Pitfall leaned back in his chair, his wrinkled hands trembling. “So we must make sure, make sure that this so-called Grace House gets into our game. As for publishing, we can let them succeed or let them fail, but don’t let Dignity ever think that the success or failure of his book is of no importance. Because if he does, he’s a dog that’s broke its chain and is loose to do anything.”
Pinch, who had never imagined such a reaction from Lawyer Pitfall, found herself digging in her heels and sliding her chair back an inch or two.

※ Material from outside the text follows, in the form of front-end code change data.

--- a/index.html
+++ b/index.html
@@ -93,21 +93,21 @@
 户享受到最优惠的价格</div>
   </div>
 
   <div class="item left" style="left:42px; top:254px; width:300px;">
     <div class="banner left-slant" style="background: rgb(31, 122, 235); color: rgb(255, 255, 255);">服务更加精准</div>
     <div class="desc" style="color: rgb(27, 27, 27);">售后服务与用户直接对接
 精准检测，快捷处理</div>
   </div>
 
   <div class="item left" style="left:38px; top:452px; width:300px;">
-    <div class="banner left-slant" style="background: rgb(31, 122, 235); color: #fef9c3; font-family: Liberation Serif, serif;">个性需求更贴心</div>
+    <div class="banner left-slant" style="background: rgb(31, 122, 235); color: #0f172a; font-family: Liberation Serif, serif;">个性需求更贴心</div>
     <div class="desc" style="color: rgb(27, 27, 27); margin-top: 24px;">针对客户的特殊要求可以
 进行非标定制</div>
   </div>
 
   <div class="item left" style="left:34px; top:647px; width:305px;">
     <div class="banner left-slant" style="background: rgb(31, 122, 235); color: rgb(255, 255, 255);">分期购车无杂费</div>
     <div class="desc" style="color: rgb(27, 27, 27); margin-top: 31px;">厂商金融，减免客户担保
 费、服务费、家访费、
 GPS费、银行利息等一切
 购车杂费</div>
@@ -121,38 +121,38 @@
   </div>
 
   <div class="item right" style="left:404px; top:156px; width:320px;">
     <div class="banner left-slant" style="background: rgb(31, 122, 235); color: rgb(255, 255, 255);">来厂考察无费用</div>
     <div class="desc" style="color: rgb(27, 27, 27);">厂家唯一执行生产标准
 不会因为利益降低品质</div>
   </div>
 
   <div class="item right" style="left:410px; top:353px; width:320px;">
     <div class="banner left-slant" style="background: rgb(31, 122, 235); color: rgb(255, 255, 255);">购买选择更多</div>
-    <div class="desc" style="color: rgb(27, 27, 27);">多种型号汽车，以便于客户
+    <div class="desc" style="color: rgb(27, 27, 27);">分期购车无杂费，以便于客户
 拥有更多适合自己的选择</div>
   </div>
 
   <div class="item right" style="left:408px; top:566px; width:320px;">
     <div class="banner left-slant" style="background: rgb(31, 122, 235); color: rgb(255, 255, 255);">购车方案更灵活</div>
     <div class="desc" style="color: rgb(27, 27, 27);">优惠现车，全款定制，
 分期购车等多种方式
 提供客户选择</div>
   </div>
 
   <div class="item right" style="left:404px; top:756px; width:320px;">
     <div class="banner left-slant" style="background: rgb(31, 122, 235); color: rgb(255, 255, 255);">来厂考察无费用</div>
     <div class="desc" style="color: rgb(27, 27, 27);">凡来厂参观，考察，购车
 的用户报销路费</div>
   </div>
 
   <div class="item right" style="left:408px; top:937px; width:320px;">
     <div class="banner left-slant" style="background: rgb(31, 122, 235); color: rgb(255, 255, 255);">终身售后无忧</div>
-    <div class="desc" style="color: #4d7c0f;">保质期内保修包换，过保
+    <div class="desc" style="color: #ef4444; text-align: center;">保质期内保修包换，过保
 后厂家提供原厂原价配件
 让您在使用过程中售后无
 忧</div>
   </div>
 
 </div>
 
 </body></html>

“Of course not.” She forced a smile. “We’ll make sure there are no mavericks, just as you say. So, uh, any further instructions on 1422 Sandhill?”
Pitfall’s jaw was trembling. “Get Temptation’s people to send somebody over. It’s routine. If this Obscurity is accurate, there’ll be an opening for one or more of our people in the house.”
“I’ll get right on it,” said Pinch, making notes. “Anything else?”
“No. Very good. That’s all.”
Pinch skipped out the door as if she herself were a dog that had broken its chain, and she maintained a brisk pace all the way back to her cubicle. There she sat down and meditated the matter thoroughly, and grew afraid. So the City’s foundations were shaking? Chaos was on the loose?
“Not if I can help it,” she said to herself. “I’m going to nail Grace House.”